XIII.
Infortunios de Colón en sus últimos años.
Sólo en los cinco ó seis primeros años que siguieron al descubrimiento de Guanahaní gozó Colón de alguna dicha. Su estrella palideció en el verano de 1498, primero por la dolorosa languidez, seguida de una inflamación á los ojos, que padeció, durante el descubrimiento de las costas de Paria; después por las persecuciones políticas é injusticia del Gobierno, de que fué víctima á su vuelta á Haïti á fines de Agosto de 1498.
No es probable que el clima del Golfo Triste y del promontorio de Paria tuviera perniciosa influencia en la salud de Colón. He estado en estos sitios, y puedo afirmar que el cambio de salud de que se quejaba el Almirante desde su tercer viaje, no puede atribuirse á una navegación por la costa, durante la cual rara vez hizo expediciones á las tierras cubiertas de bosques, y donde la temperatura es poco elevada[194]. La constitución de Colón, debilitada ya por la vida activa y laboriosa de marino que tuvo casi desde niño, se alteró antes de llegar á Trinidad.

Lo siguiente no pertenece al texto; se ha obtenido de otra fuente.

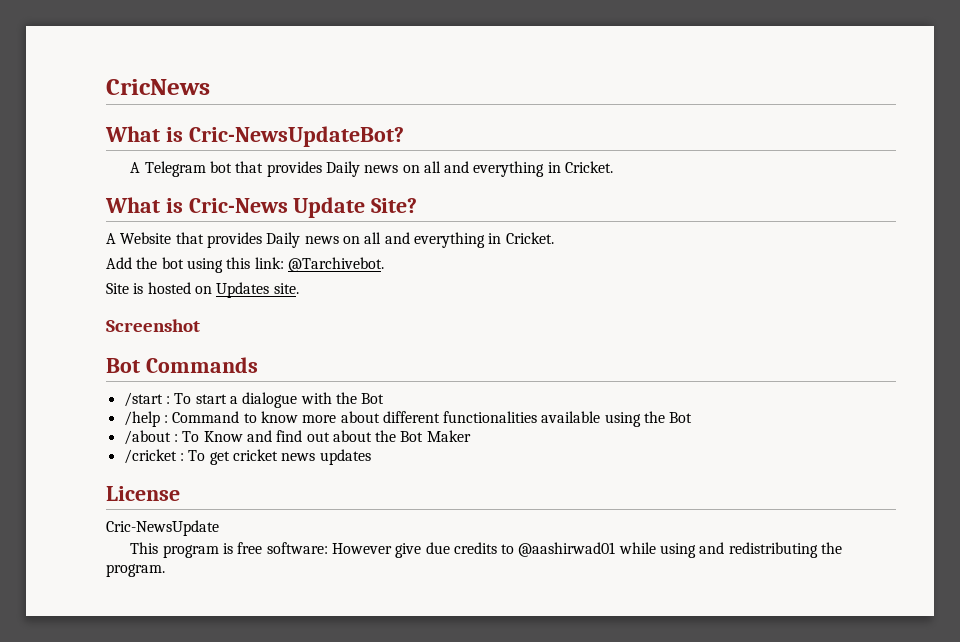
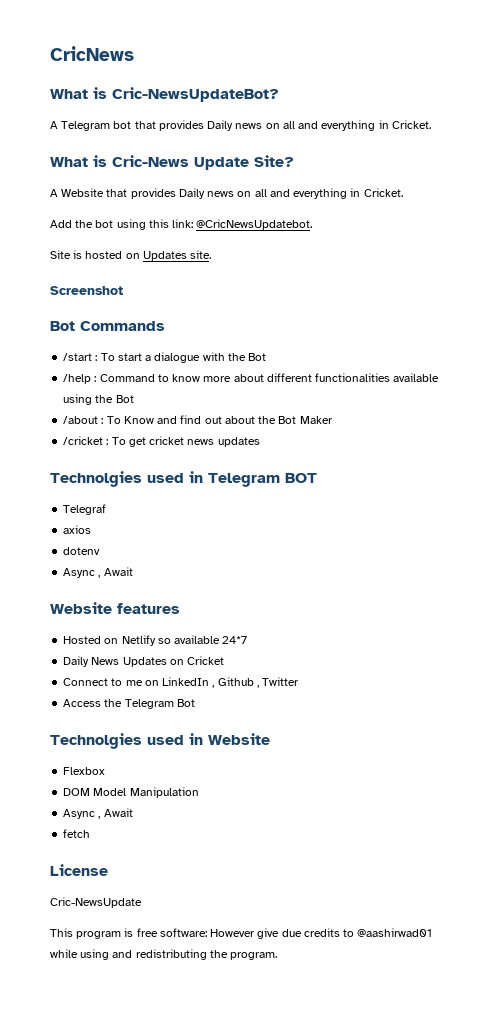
[287,257,384,272] @Tarchivebot. -> [196,219,313,230] @CricNewsUpdatebot.
(371, 457) none -> [50,471,317,487] [63,504,107,515] [63,525,92,534] [63,547,101,555] [63,567,133,578] [50,602,180,614] [63,635,248,646] [63,656,225,667] [63,677,300,688] [63,699,195,709] [50,733,270,749] [63,767,106,775] [63,787,199,798] [63,808,133,819] [63,829,91,838] // Technolgies used in Telegram BOT // Telegraf // axios // dotenv // Async , Await // Website features // Hosted on Netlify so available 24*7 // Daily News Updates on Cricket // Connect to me on LinkedIn , Github , Twitter // Access the Telegram Bot // Technolgies used in Website // Flexbox // DOM Model Manipulation // Async , Await // fetch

El Almirante encontró calmas en las cercanías de las islas de Cabo Verde y al Sur de las mismas, pasando más de veinte días en las Canarias hasta los 30° ½ de longitud, y escogió, según las ideas sistemáticas[195], una ruta que le aproximaba hasta el octavo grado del ecuador. Antes de desembarcar en las islas de Cabo Verde, donde una parte de la tripulación cayó enferma, tuvo un fuerte ataque de gota en una pierna, seguido de fiebre[196]. Á estos males unióse en las costas de Paria y en el Golfo Triste una inflamación á los ojos, que aumentaron las continuas vigilias.
Llegó Colón á la isla Beata, próxima á Haïti, casi en completo estado de ceguera, y el médico que iba á bordo de la carabela capitana, maese Bernal, no era á propósito para inspirarle confianza ni proporcionarle alivio, por ser su enemigo mortal, hombre vengativo, que, como dice el Almirante en una carta dirigida á su hijo, «mataba con sus remedios á las gentes y merecía ser descuartizado mil veces»[197].
Los dos años de perturbaciones y angustias pasados en Haïti, desde la rebelión de Roldán hasta la dictadura de Bobadilla, apresuraron la progresiva pérdida de sus fuerzas físicas; y la mejor prueba del maravilloso vigor natural de la constitución del Almirante y del imperio que su grande alma ejercía en un cuerpo debilitado, es el éxito de su cuarto viaje, el más largo y peligroso de todos.
De vuelta en Sanlúcar el 7 de Noviembre de 1504, arrastró una vida miserable, afligida por la inesperada muerte de la reina Isabel[198], sin confianza en las falaces promesas del Rey, implorando permiso[199] para montar en mula ensillada y enfrenada, porque sus dolencias no le permitían viajar por tierra de otro modo. El que había dado á España un nuevo mundo, sólo pedía un rincón de tierra para morir en él tranquilamente. (Herrera, Dec. I, lib. VI, cap. 13.)
Esta serie de persecuciones y contrariedades, que tanto amargaron los seis últimos años de la vida de Colón, aumentaron en él la circunspección y la desconfianza que constituían los rasgos más genoveses de su carácter. El grande hombre decía de sí mismo que su posición presentaba tres dificultades casi insuperables: estar largo tiempo ausente de la corte; ser extranjero en el país que quería servir, y envidiado por el grande éxito de sus empresas.